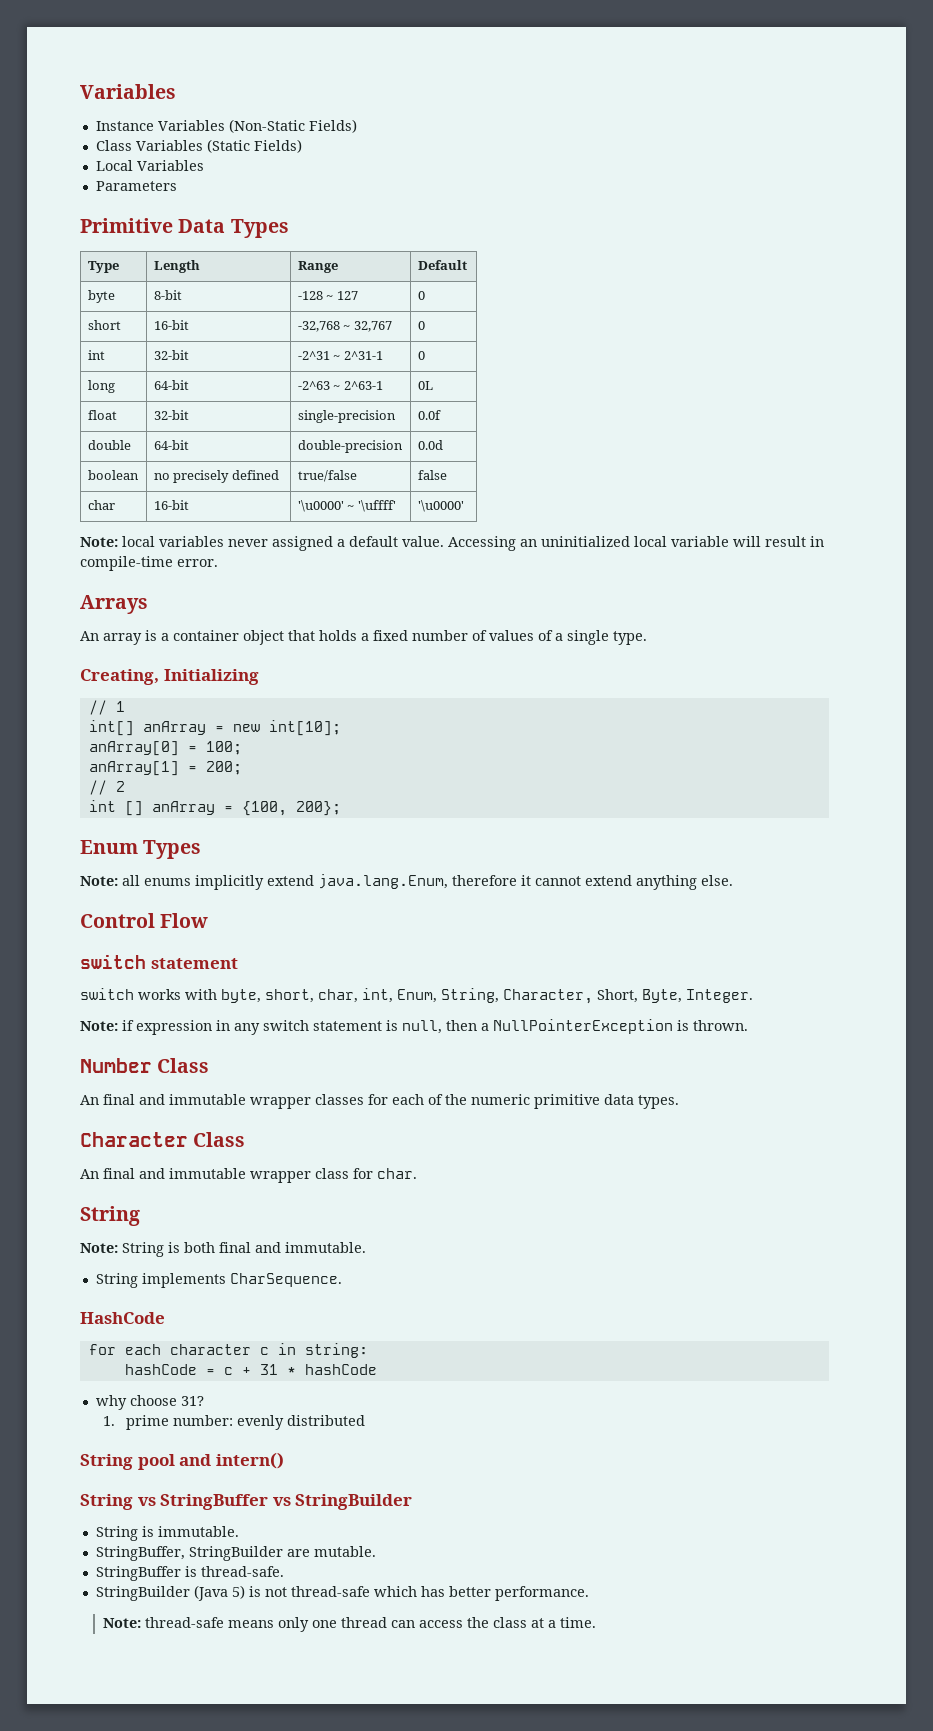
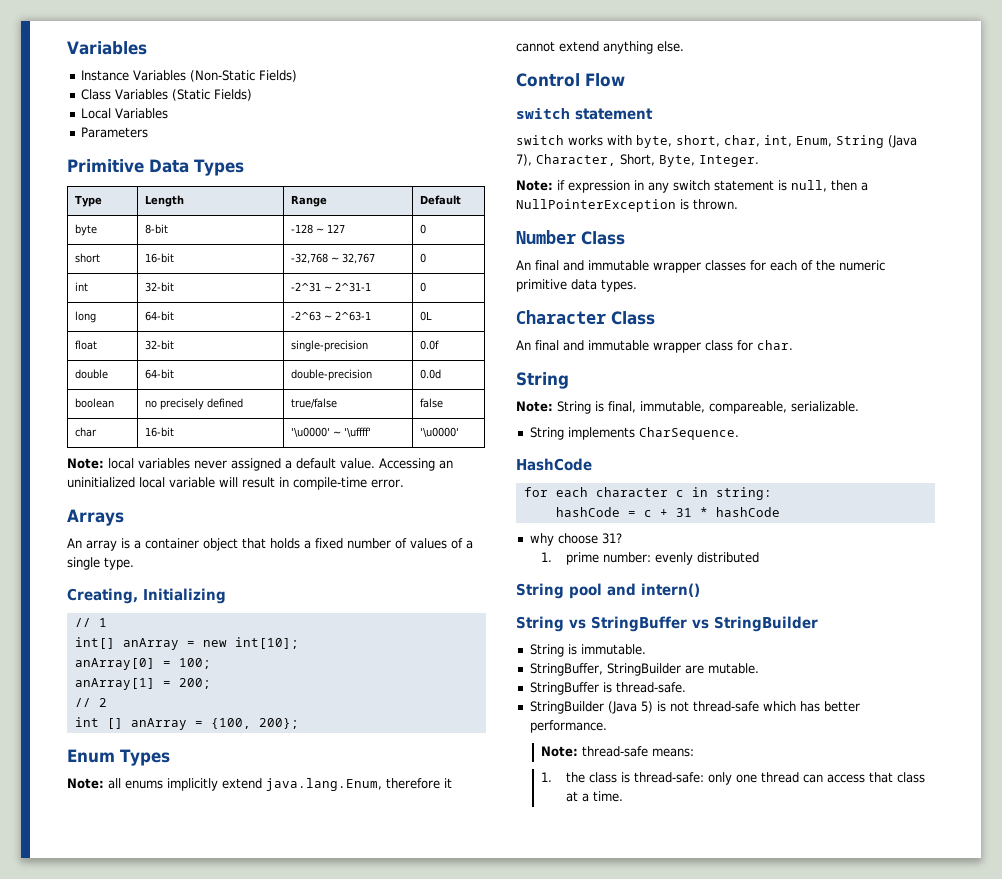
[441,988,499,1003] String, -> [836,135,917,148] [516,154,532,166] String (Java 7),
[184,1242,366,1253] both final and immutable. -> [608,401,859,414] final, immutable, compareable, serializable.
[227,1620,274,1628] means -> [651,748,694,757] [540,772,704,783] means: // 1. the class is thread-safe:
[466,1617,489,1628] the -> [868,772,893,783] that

-------------------------

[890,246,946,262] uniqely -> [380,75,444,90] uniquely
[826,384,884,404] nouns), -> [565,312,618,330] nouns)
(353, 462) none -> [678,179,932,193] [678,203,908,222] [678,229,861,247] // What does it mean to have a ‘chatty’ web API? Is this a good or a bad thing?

-------------------------

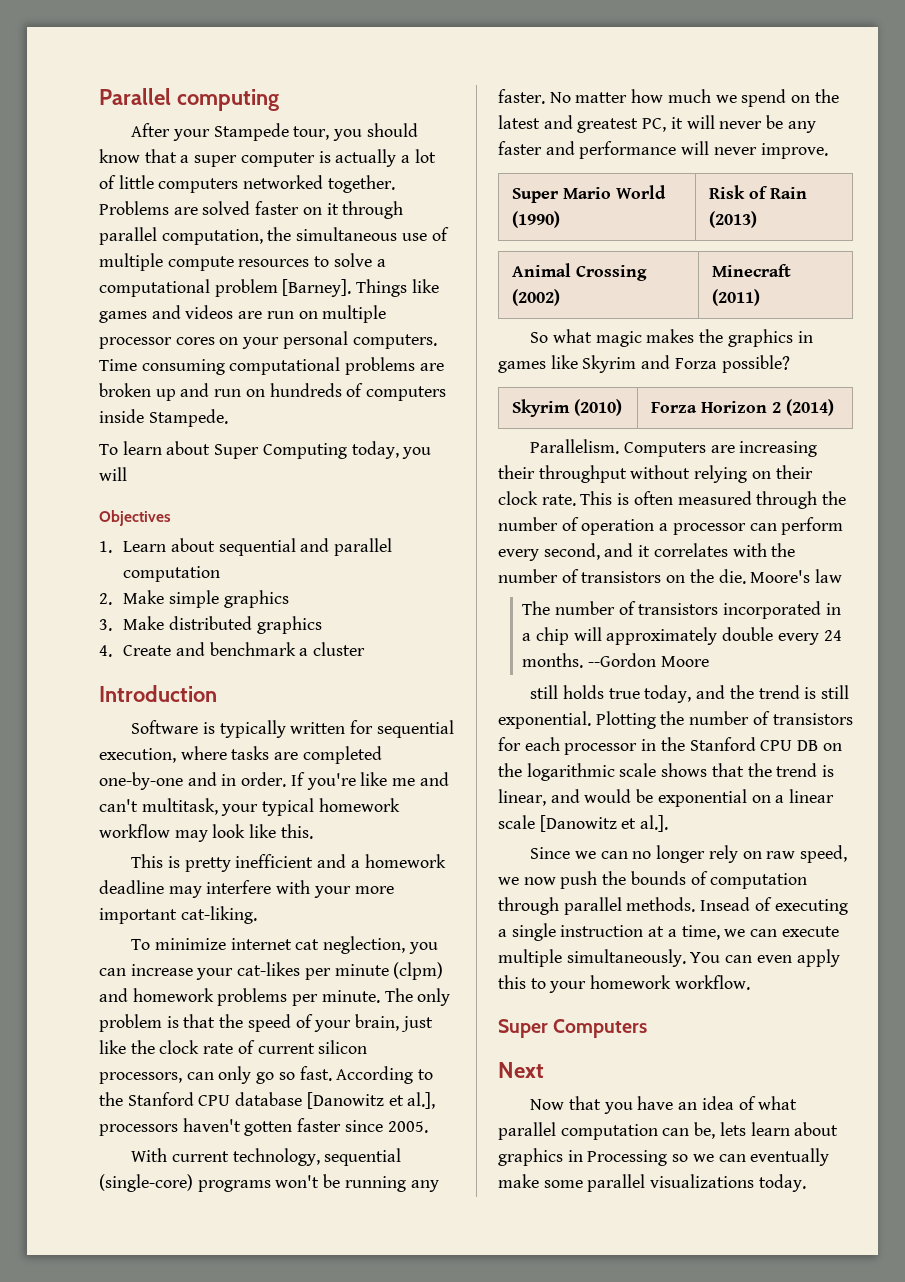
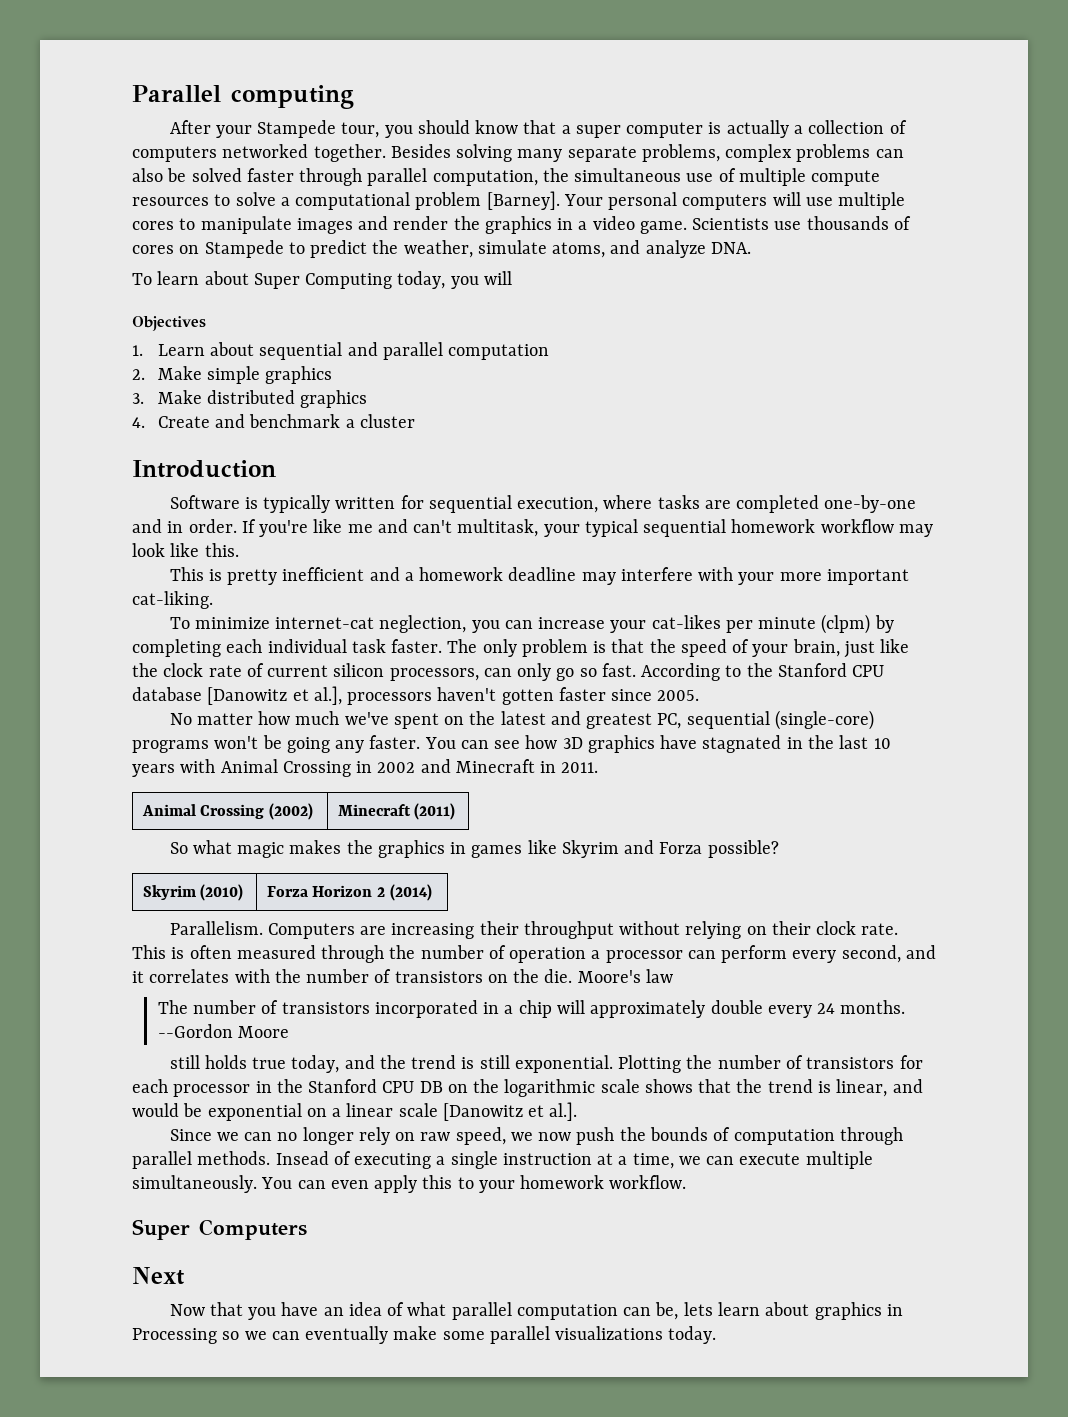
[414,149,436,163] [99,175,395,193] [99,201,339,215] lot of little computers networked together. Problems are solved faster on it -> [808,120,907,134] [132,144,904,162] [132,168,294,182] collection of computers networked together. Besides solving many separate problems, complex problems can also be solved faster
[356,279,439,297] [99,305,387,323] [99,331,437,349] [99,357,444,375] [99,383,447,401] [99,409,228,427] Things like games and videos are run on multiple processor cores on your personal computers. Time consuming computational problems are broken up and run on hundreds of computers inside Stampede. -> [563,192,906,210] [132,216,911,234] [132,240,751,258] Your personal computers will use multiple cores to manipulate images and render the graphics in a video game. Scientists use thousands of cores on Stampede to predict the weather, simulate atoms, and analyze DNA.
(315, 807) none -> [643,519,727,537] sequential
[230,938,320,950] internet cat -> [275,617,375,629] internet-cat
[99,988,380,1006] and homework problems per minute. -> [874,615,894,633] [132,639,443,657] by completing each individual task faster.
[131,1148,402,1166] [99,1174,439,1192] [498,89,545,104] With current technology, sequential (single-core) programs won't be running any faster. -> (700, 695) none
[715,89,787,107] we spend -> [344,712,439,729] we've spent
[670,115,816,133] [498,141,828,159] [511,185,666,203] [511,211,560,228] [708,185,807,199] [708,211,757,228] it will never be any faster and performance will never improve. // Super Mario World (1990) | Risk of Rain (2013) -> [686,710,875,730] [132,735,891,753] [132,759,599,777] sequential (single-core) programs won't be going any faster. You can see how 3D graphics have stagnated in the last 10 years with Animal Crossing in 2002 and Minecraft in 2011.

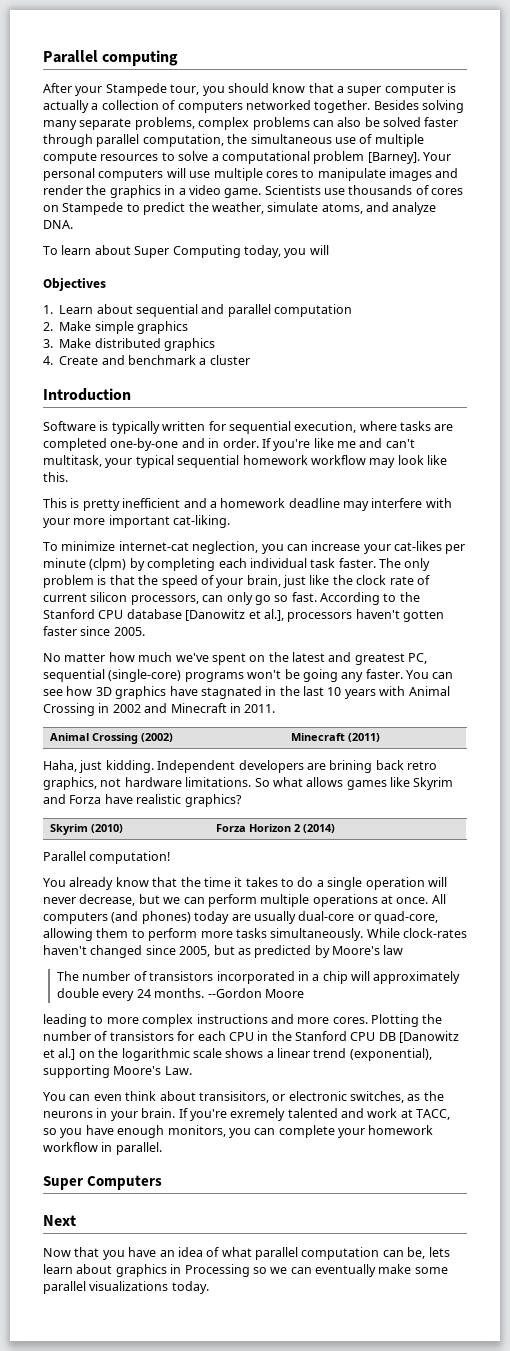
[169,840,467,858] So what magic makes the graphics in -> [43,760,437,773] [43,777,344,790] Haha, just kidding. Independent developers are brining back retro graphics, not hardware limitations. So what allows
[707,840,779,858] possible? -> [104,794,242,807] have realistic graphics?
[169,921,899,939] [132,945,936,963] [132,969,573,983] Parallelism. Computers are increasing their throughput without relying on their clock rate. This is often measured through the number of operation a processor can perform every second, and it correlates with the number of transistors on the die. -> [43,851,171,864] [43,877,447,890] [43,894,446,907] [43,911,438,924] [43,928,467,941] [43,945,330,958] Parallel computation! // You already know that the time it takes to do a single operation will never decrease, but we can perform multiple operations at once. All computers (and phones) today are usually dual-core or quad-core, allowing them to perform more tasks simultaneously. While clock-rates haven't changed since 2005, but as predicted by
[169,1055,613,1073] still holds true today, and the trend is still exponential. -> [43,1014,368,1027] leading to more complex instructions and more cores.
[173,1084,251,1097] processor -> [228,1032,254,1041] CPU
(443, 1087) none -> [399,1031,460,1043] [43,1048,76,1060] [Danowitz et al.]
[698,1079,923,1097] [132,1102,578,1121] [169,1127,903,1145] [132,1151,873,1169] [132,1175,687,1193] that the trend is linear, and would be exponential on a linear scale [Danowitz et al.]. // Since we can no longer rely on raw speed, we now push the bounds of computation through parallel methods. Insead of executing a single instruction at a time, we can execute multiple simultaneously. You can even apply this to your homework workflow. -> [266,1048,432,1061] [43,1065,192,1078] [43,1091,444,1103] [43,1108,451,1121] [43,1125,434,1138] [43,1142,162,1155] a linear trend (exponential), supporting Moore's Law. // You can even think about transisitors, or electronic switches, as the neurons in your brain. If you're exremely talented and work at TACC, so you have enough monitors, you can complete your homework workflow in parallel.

-------------------------

Task directions :: When the line with "[227,1620,274,1628] means ->" is reached in the data above, start copying there, and copy each line exactly until the line with "[466,1617,489,1628] the ->" has been copied; copy nothing else.

Solved exercise ::
[227,1620,274,1628] means -> [651,748,694,757] [540,772,704,783] means: // 1. the class is thread-safe:
[466,1617,489,1628] the -> [868,772,893,783] that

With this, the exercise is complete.